Business information technology poses both security risks and ethical conundrums. Personal information stored in data banks may be used for criminal purposes. The anonymity of some communication systems may lead to unethical behavior. Information technology isn’t all bad; it offers many new ways to communicate and store information, but business managers must balance the business potential with the possible adverse effects. Several laws govern information systems, but the law often lags behind the technology. Businesspeople use ethics to bridge the gaps between new technologies and eventual laws.
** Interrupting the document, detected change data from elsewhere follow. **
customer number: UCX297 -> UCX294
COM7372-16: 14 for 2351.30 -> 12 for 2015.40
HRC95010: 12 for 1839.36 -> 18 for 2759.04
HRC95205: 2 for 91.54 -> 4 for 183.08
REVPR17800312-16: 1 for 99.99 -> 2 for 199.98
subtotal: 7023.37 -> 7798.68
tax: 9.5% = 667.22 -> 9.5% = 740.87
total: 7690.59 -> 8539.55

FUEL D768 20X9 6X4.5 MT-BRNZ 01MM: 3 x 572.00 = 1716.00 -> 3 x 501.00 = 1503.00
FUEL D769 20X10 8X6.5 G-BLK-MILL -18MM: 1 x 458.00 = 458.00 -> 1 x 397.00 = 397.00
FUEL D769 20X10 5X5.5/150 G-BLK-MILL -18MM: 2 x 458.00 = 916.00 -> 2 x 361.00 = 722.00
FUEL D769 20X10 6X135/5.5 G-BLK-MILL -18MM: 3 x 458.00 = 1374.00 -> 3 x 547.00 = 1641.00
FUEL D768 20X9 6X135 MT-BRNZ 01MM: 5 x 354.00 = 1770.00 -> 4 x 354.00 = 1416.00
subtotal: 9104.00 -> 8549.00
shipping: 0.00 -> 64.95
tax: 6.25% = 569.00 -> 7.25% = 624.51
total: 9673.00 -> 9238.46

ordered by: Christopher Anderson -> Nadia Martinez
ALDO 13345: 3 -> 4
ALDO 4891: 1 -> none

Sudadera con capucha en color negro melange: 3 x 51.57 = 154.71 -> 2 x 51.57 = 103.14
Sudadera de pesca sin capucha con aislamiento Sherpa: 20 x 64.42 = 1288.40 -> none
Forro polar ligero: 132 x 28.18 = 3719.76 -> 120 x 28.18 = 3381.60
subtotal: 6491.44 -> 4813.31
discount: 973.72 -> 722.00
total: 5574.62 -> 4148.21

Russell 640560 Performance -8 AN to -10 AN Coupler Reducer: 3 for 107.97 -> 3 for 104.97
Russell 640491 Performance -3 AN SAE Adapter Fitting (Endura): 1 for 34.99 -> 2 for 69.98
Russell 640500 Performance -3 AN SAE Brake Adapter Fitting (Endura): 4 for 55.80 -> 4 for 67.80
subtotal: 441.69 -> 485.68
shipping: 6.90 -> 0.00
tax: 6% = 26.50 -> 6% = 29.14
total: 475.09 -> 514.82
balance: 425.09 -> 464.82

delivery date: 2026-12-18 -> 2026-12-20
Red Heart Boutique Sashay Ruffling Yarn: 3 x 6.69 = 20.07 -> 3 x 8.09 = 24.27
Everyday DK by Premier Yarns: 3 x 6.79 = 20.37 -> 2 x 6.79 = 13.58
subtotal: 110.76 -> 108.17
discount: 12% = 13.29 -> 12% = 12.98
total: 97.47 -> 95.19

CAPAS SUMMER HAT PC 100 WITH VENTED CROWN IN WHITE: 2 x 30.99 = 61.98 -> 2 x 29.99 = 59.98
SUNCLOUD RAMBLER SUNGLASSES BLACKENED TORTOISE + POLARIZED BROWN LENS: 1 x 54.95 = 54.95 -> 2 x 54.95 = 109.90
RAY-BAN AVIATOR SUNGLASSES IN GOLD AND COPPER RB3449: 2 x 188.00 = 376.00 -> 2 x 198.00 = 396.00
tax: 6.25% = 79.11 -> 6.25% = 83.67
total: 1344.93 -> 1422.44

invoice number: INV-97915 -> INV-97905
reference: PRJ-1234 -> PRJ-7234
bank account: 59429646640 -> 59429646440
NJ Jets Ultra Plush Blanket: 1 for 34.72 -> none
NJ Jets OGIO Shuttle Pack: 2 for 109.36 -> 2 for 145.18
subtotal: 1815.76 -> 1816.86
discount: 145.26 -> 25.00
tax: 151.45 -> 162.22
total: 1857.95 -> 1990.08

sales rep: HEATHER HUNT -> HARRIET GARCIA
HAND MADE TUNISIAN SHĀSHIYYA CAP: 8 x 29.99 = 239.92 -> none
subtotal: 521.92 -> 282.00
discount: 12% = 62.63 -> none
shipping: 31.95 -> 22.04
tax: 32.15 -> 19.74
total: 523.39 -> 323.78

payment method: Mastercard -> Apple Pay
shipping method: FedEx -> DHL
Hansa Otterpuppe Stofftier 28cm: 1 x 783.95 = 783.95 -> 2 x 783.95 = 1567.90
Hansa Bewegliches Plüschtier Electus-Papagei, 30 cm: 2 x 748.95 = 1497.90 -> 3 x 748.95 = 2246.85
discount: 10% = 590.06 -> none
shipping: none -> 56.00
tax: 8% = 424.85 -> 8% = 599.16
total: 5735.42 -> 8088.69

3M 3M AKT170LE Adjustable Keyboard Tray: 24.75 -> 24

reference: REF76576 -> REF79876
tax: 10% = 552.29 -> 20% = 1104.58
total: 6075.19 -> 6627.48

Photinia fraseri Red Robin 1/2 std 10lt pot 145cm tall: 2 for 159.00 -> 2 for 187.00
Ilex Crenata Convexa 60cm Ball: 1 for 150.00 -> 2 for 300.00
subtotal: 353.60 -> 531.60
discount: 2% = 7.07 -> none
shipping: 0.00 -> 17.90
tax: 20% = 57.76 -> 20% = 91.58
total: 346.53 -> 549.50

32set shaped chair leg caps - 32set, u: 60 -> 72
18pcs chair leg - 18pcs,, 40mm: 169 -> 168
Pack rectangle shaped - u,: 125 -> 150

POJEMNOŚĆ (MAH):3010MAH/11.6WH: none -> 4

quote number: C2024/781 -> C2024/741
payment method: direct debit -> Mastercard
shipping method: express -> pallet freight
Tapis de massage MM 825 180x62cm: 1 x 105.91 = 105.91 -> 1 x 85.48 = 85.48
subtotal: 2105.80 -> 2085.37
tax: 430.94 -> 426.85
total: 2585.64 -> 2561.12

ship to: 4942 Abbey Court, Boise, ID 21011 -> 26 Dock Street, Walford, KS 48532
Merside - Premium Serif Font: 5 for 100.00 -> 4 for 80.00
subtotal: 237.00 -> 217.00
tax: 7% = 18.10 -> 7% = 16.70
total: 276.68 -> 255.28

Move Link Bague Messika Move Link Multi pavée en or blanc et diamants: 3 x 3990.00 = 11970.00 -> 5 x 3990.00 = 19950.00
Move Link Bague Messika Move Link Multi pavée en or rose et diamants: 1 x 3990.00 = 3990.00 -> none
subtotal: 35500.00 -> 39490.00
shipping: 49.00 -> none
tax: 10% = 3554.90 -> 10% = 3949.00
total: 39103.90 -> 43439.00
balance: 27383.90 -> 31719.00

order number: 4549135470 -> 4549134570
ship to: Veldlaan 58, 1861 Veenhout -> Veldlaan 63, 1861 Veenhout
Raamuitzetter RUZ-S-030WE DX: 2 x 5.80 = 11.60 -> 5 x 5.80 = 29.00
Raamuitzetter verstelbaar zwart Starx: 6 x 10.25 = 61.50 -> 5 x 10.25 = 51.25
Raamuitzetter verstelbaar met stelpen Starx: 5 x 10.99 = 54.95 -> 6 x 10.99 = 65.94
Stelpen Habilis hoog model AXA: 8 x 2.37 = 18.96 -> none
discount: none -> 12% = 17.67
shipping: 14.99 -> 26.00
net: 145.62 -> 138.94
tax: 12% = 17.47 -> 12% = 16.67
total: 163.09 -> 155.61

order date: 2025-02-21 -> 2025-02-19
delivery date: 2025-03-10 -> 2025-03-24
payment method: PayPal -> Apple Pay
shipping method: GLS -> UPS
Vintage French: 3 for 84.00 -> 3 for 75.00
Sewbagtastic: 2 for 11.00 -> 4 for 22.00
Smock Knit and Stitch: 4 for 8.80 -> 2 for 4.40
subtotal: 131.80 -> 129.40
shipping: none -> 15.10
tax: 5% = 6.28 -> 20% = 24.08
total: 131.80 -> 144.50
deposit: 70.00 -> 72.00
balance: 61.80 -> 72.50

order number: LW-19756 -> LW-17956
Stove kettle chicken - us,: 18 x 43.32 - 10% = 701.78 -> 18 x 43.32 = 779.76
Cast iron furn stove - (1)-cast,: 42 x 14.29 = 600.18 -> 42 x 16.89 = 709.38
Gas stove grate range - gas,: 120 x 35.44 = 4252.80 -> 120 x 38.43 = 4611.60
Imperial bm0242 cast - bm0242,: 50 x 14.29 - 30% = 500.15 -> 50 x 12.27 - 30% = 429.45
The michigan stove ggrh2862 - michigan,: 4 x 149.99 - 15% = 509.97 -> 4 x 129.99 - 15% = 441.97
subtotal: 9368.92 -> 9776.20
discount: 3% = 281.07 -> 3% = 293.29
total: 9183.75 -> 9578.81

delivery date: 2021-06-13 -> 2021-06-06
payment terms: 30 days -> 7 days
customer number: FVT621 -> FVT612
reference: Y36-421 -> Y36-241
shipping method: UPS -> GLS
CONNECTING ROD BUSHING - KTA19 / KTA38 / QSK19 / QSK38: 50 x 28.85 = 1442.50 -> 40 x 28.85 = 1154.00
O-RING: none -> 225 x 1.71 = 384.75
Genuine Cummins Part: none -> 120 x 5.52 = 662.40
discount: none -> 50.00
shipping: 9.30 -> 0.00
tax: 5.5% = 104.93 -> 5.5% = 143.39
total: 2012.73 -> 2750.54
Business managers and those with access to information systems have the responsibility to act ethically when using the technology. Some basic ideological rules govern the convergence of technology and ethics. For example, many people believe that benefits involved in a technological endeavor should outweigh the risks for all involved stakeholders. Some believe that business managers have the ethical duty to ensure that anyone who could be affected by the technology is able to understand and accept any risks involved.
Many laws governing technological crime come from computer crime acts. The law considers several different computer activities illegal. Accessing, using or destroying hardware, software or the information contained in information systems constitutes a form of theft. It is also illegal to use an information system to release unauthorized information. The theft of copyrighted material, also known as Internet piracy, is another illegal activity. Individuals may not use computer networks for piracy or to obtain protected information. Hacking is another illegal activity involving people who use technological expertise to gain unauthorized access to information systems.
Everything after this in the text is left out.